Addressing Pseudobulbar Affect: How to Regain Emotional Control

Some people who suffer from neurologic conditions, such as stroke, dementia and amyotrophic lateral sclerosis, or ALS, as well as those who’ve sustained brain injuries, face an added indignity: uncontrollable outbursts of laughing or crying.

Called pseudobulbar affect, clinicians say PBA is vexing for many who suffer from it; frequently, a person isn’t quite sure what’s going on and may not bring it up with his or her doctor. “Often times we don’t ask or patients are embarrassed to talk about it,” says Dr. Lynn Vidakovic, an attending physician in rehabilitation at the Rehabilitation Institute of Chicago, which specializes in rehab for areas ranging from stroke to brain injuries.

But research finds 28 to 52 percent of stroke survivors suffer from the condition, according to the American Stroke Association. “It can be extremely debilitating and affect [people’s] relationships professionally, personally, socially,” Vidakovic says. With PBA, damage to the brain caused by a tumor, traumatic injury or neurologic condition can affect a person’s ability to regulate his or her emotions. “The emotional outplay, whether it be laughing or crying, can either be disproportionate or it can be completely inappropriate. Obviously that can be very distressing,” Vidakovic says, adding it can cause a person to withdraw. “It can be socially isolating.”

[Stroke: 10 Ways to Lower Your Risk of Stroke.]

Because many who experience the emotional misfires often don’t know what’s causing them, it’s underreported, says Dr. Felipe De Los Rios, stroke director for the Baptist Health Neuroscience Center, part of Baptist Health South Florida, in Miami. So people don’t know what to do when outbursts occur.

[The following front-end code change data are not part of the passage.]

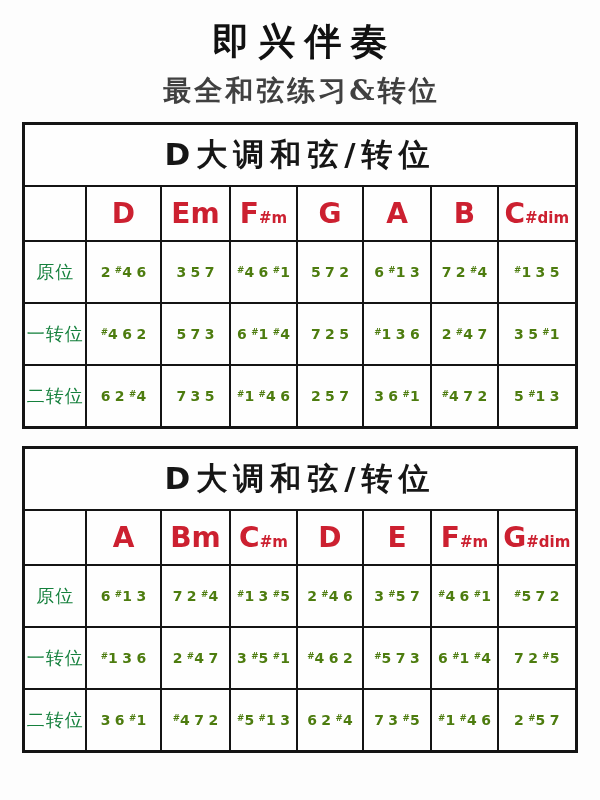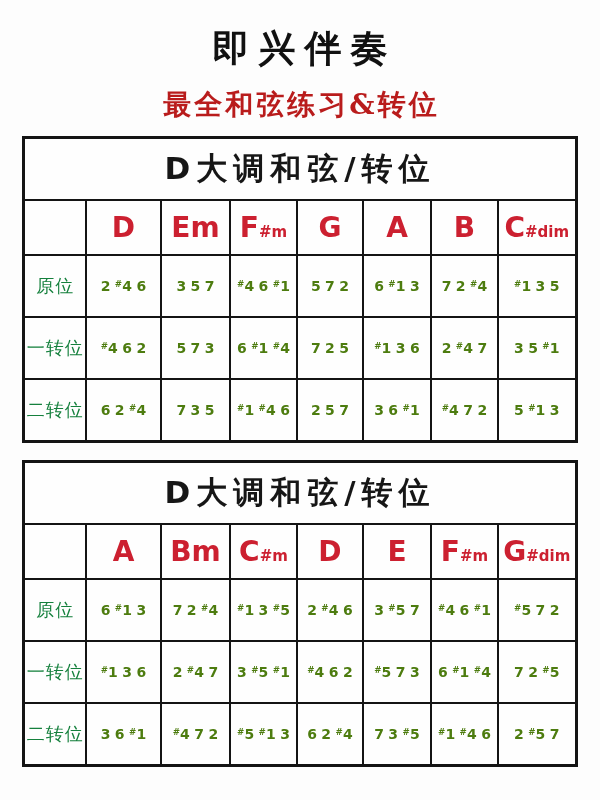--- a/index.html
+++ b/index.html
@@ -6,34 +6,34 @@
     margin: 0; padding: 0;
     width: 600px; height: 800px;
     background: #fdfdfd;
     overflow: hidden;
     font-family: "DejaVu Sans", sans-serif;
     color: #1a1a1a;
   }
   .page { width: 600px; height: 800px; }
 
   .main-title {
-    margin: 12px; padding-top: 12px;
+    margin: 5px; padding-top: 12px;
     text-align: center;
     font-family: "DejaVu Serif", serif;
     font-size: 37px; font-weight: 700;
     letter-spacing: 9px; text-indent: 9px;
     color: #111;
   }
   .sub-title {
     margin: 4px 0 12px 0;
     text-align: center;
     font-family: "DejaVu Serif", serif;
     font-size: 28px; font-weight: 700;
     letter-spacing: 3px; text-indent: 3px;
-    color: #b91c1c;
+    color: #404040;
   }
 
   table.chord-table {
     border-collapse: collapse;
     width: 552px;
     margin: 0 auto 17px auto;
     table-layout: fixed;
     background: #fefefe;
     border-radius: 6px;
   }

There’s no cure for PBA. But in cases where the underlying problem is addressed or improves — such as where a person gets noticeably better following a stroke or a brain injury — the awkward outbursts may cease to be as pronounced or occur less often, and medication may also help a person regain control of his or her emotions. “In those kind of cases, you’re not going to have progression of symptoms, [and] people can expect to have more emotional control,” says Dr. Osman Mir, an assistant professor of neurology at Texas A&M University in College Station and director of the Baylor Health Care System Telestroke Program in Dallas. For people with progressive diseases like ALS, PBA may worsen. But even in such cases, medication can reduce the number and severity of the emotional outburst episodes, Mir says.

Experts say those with a neurologic condition or who have sustained brain damage who suspect an issue with emotional control should speak with their doctor and undergo an evaluation to ensure a proper diagnosis. And family members advocating for loved ones with neurologic disorders, like Alzheimer’s disease, are also encouraged to speak up about concerns. A comprehensive evaluation should include screening for any underlying mental health or psychiatric cause, Vidakovic says. If the issue is determined to be PBA and symptoms are mild, experts say, simply knowing that’s the source of the problem may be enough to cope — and explain to family and friends the cause for emotional outbursts. “Not everyone needs treatment,” De Los Rios says. “Many times just actually being aware that this is a manifestation of a neurologic disorder — it’s enough.”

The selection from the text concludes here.